- [Exercise] Some lines in the listing hold the word "solid". Return each of them.

- [Available data]
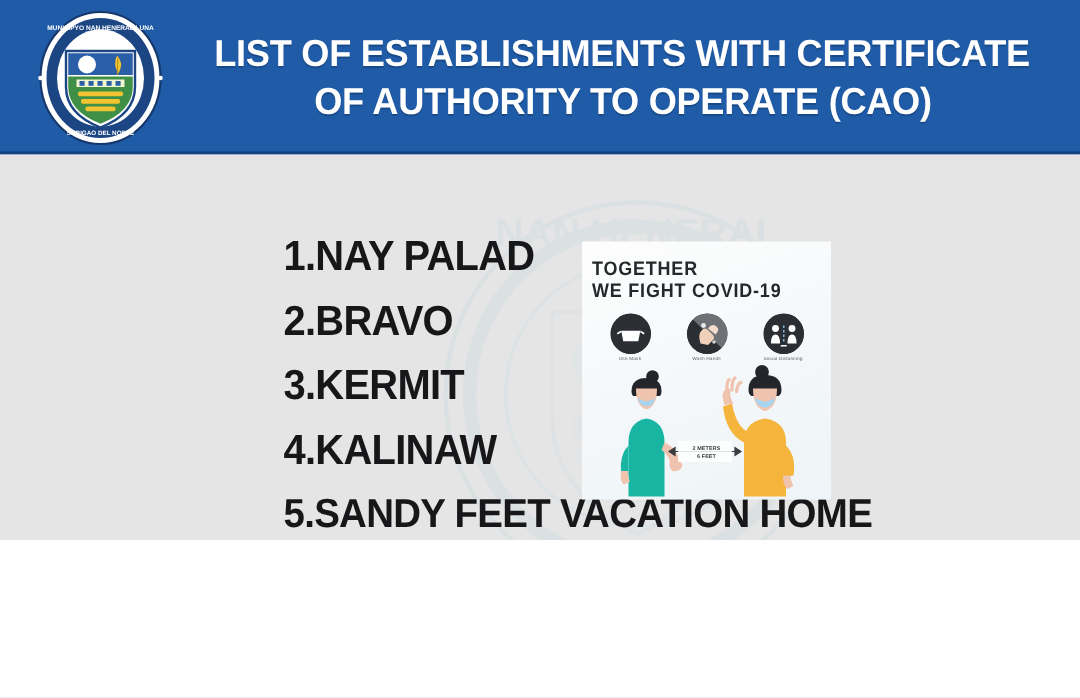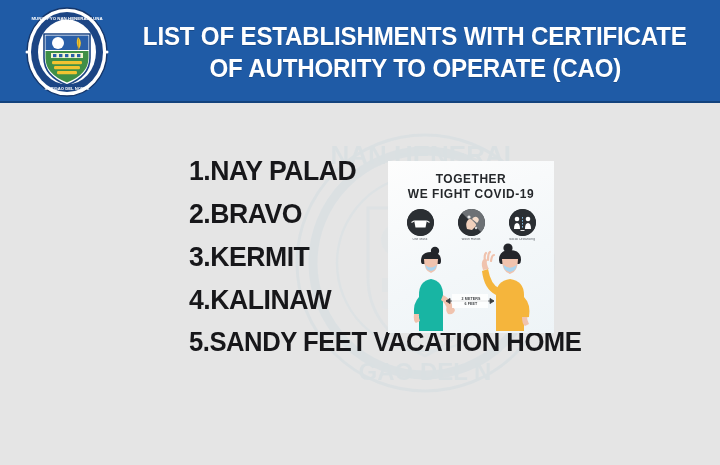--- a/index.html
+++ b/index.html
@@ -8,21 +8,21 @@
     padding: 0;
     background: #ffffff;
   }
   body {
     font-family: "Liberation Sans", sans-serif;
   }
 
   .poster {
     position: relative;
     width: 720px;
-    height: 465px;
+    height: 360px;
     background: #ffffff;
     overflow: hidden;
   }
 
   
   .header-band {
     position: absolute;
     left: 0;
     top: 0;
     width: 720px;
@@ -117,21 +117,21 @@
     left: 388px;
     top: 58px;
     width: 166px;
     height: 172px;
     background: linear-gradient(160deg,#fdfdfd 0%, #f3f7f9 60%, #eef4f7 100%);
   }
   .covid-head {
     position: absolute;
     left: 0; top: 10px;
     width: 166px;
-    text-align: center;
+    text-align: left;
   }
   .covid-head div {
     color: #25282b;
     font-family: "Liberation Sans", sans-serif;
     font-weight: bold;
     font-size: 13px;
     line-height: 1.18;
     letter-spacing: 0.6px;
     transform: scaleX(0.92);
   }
* * *
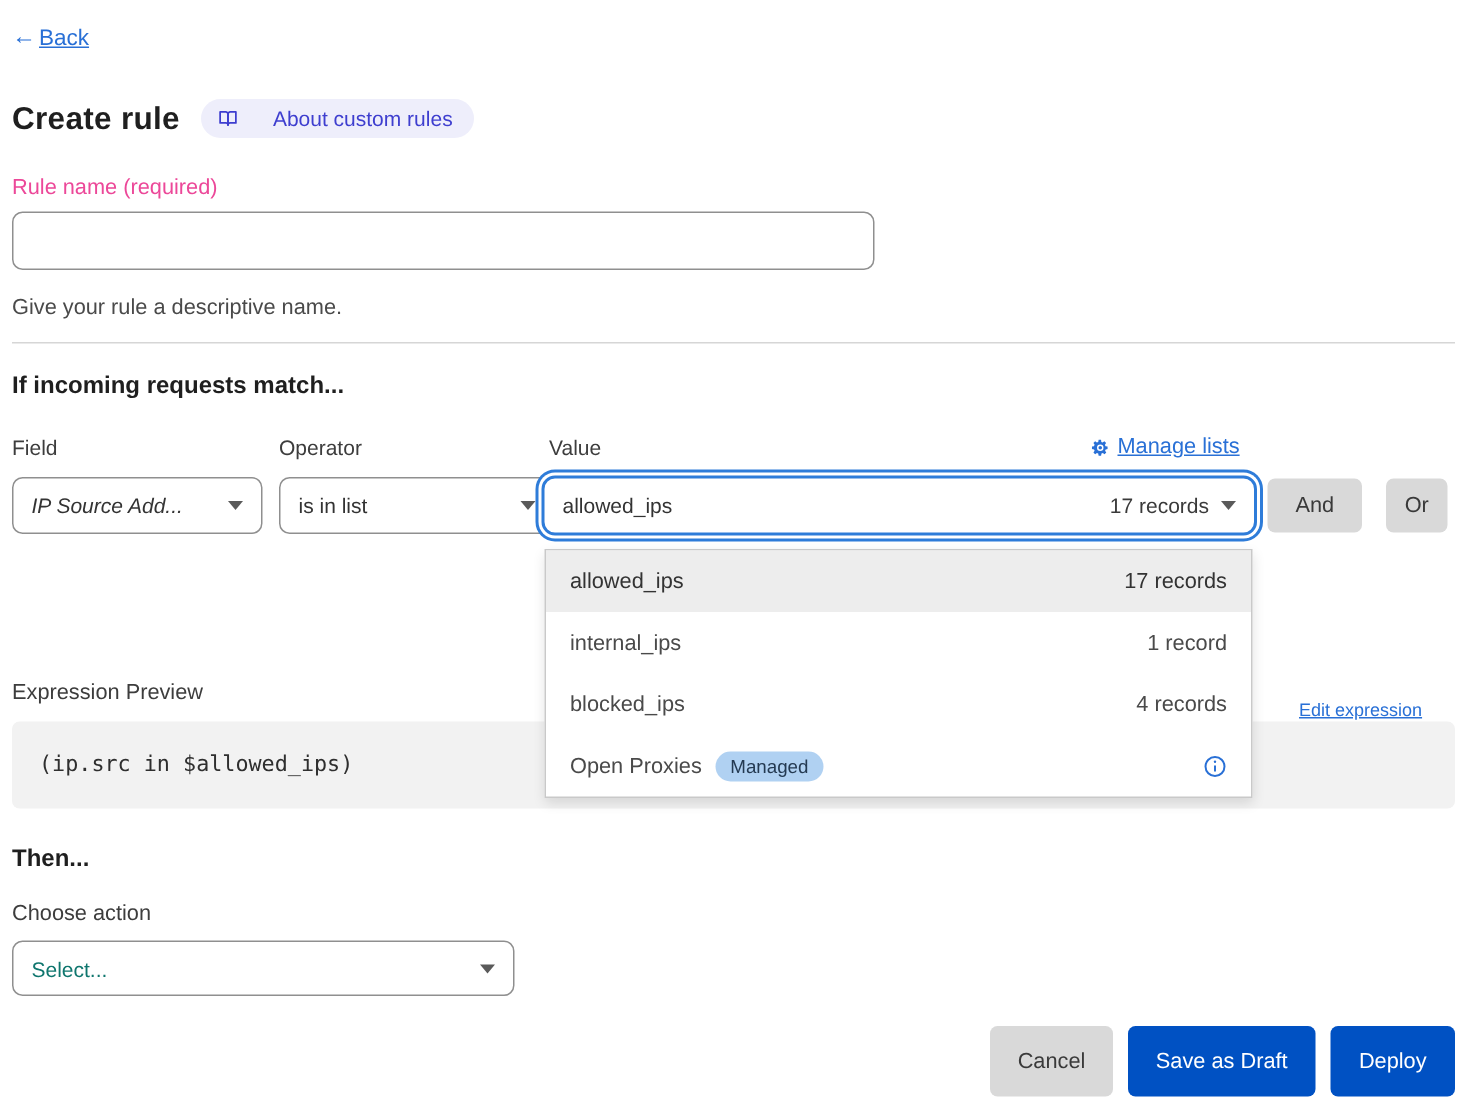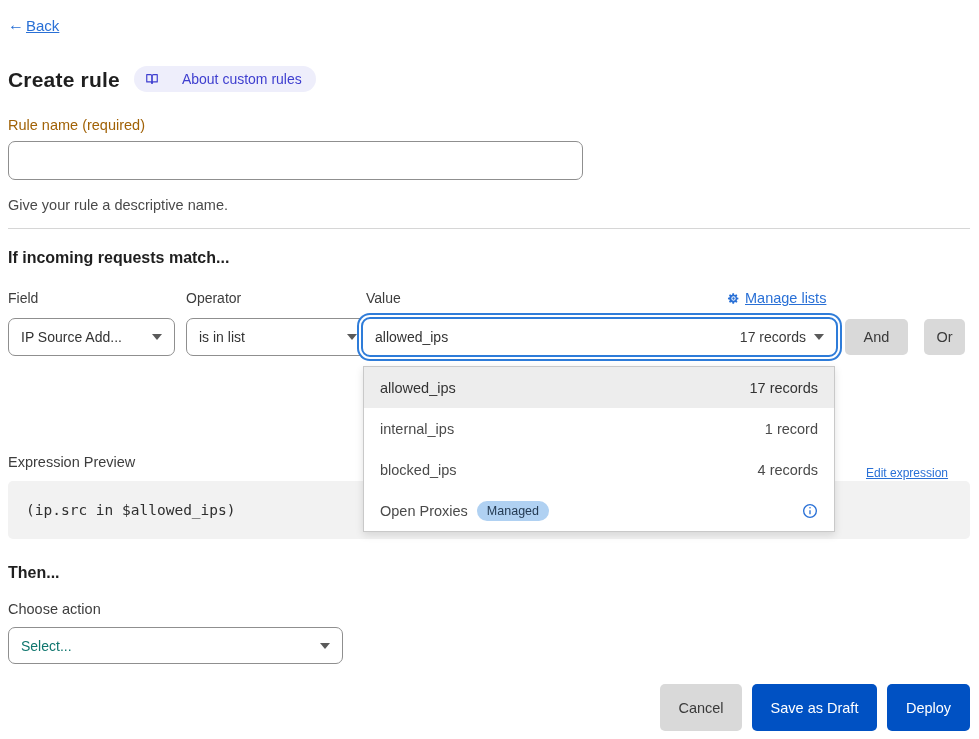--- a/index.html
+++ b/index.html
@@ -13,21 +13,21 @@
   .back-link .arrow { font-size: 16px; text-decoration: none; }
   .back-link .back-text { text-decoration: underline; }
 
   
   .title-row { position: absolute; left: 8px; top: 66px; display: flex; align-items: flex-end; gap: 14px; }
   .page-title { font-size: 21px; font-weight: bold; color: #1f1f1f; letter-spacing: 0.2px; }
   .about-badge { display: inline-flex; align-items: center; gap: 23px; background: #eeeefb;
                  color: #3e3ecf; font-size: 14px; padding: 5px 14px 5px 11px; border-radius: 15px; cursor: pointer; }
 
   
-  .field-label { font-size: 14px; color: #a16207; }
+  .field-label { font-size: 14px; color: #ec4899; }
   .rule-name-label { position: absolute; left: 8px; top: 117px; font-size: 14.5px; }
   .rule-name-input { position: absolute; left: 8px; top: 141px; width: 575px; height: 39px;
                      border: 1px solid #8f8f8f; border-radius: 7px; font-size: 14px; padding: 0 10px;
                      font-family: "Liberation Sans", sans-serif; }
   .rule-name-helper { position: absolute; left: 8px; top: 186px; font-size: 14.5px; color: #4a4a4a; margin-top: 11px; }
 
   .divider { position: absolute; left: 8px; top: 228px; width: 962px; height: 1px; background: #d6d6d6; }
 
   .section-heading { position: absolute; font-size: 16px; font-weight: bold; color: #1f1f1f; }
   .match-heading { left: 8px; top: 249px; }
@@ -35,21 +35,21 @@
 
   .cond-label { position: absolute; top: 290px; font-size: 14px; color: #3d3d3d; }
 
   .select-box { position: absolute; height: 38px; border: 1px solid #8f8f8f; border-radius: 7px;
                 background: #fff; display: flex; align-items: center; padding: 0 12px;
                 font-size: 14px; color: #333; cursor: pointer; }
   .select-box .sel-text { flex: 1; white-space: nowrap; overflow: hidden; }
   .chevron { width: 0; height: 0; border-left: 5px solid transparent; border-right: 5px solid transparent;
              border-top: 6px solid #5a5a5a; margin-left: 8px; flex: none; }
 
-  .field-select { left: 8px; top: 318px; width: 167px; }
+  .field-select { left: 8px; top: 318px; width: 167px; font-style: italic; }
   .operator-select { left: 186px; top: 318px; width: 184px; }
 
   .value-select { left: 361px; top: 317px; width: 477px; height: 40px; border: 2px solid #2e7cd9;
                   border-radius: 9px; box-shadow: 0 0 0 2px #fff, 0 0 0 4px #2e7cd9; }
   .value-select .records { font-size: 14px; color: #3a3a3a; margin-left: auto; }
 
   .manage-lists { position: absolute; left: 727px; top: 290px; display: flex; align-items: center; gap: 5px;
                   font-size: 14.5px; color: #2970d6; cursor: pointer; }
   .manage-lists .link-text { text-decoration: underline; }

- [Response for this exercise]
                      border: 1px solid #8f8f8f; border-radius: 7px; font-size: 14px; padding: 0 10px;
   .select-box { position: absolute; height: 38px; border: 1px solid #8f8f8f; border-radius: 7px;
   .chevron { width: 0; height: 0; border-left: 5px solid transparent; border-right: 5px solid transparent;
              border-top: 6px solid #5a5a5a; margin-left: 8px; flex: none; }
   .value-select { left: 361px; top: 317px; width: 477px; height: 40px; border: 2px solid #2e7cd9;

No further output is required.